Provided information
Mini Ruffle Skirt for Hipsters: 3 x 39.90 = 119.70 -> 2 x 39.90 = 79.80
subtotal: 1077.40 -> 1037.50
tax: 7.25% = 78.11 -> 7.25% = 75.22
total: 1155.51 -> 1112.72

==

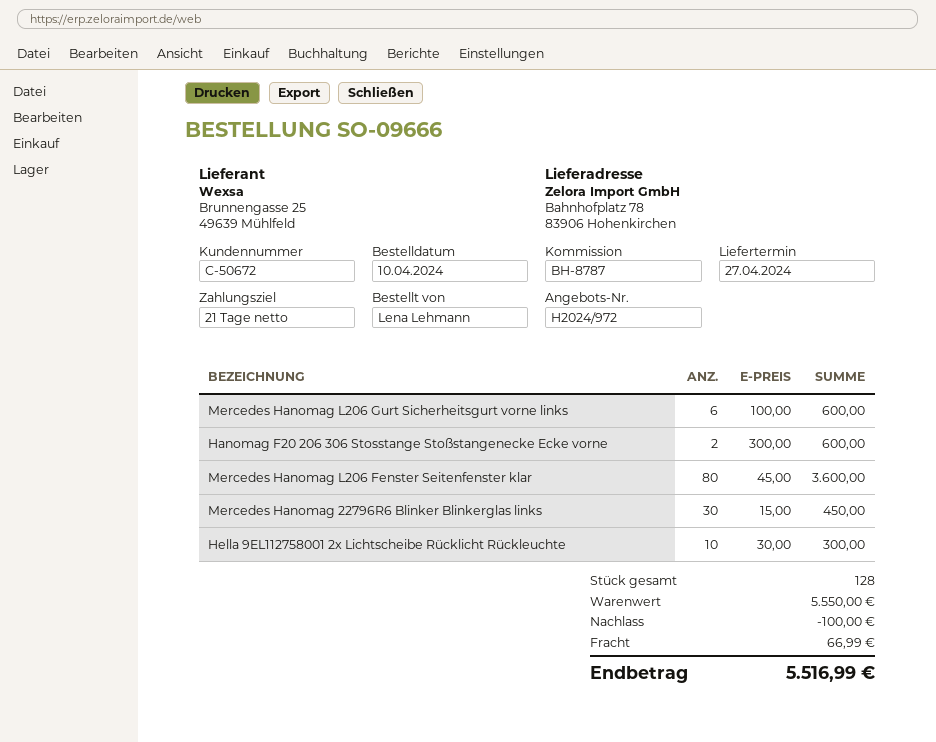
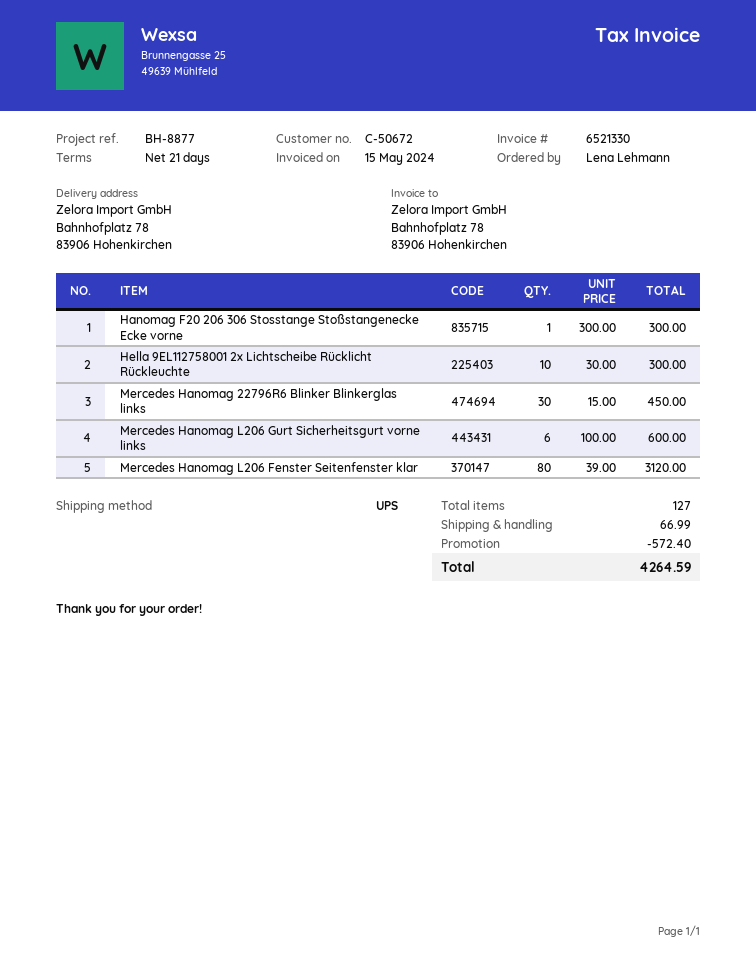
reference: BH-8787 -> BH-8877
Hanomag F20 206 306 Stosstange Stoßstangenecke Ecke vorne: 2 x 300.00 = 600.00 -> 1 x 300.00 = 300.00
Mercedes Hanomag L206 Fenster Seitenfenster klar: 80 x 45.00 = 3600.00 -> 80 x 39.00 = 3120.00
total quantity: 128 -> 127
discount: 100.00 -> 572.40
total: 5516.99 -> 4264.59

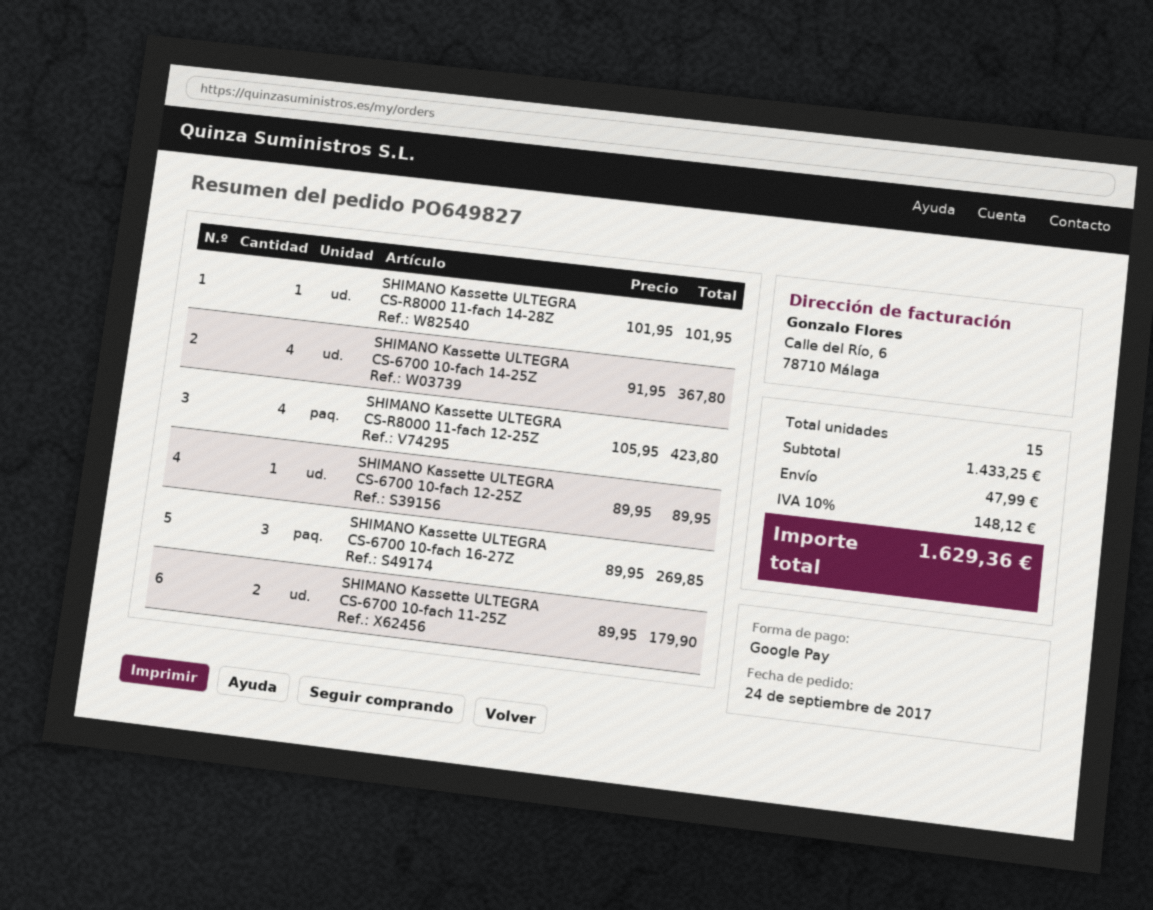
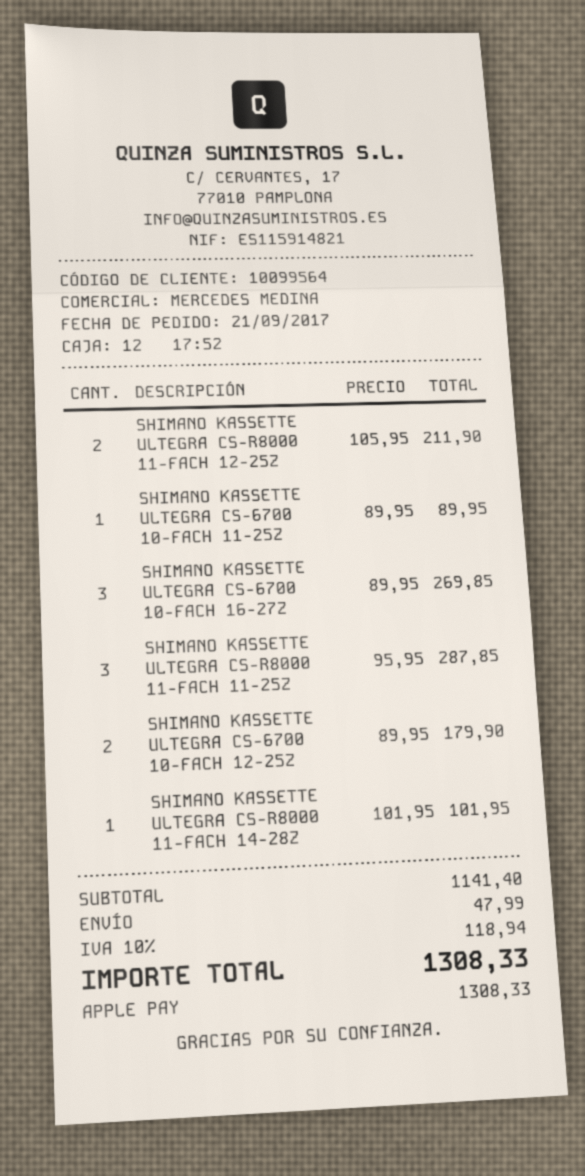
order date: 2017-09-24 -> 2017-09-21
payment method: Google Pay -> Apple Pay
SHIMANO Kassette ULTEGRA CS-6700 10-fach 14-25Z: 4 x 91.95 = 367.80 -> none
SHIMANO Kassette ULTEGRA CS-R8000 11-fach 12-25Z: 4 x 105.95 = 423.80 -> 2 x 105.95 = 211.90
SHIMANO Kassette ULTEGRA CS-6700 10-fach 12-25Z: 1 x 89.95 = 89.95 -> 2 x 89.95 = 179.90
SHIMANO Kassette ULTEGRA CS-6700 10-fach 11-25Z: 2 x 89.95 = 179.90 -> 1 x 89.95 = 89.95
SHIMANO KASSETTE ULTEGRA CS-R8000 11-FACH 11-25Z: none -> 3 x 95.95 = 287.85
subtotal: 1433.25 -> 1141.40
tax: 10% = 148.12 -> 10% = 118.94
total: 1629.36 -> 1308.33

---

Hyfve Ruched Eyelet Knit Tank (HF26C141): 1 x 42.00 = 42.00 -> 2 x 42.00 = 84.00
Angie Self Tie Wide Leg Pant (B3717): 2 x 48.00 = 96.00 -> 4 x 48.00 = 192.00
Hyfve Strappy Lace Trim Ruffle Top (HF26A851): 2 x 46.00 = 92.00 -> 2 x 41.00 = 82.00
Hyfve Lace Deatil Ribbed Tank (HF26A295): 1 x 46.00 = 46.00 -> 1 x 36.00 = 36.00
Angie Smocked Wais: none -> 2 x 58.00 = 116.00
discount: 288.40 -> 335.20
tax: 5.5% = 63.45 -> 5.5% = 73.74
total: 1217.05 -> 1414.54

Brief
Working from the records above, write out verbatim only the lines from the line containing "subtotal: 1077.40 -> 1037.50" through the line containing "total: 1155.51 -> 1112.72".

Exercise response
subtotal: 1077.40 -> 1037.50
tax: 7.25% = 78.11 -> 7.25% = 75.22
total: 1155.51 -> 1112.72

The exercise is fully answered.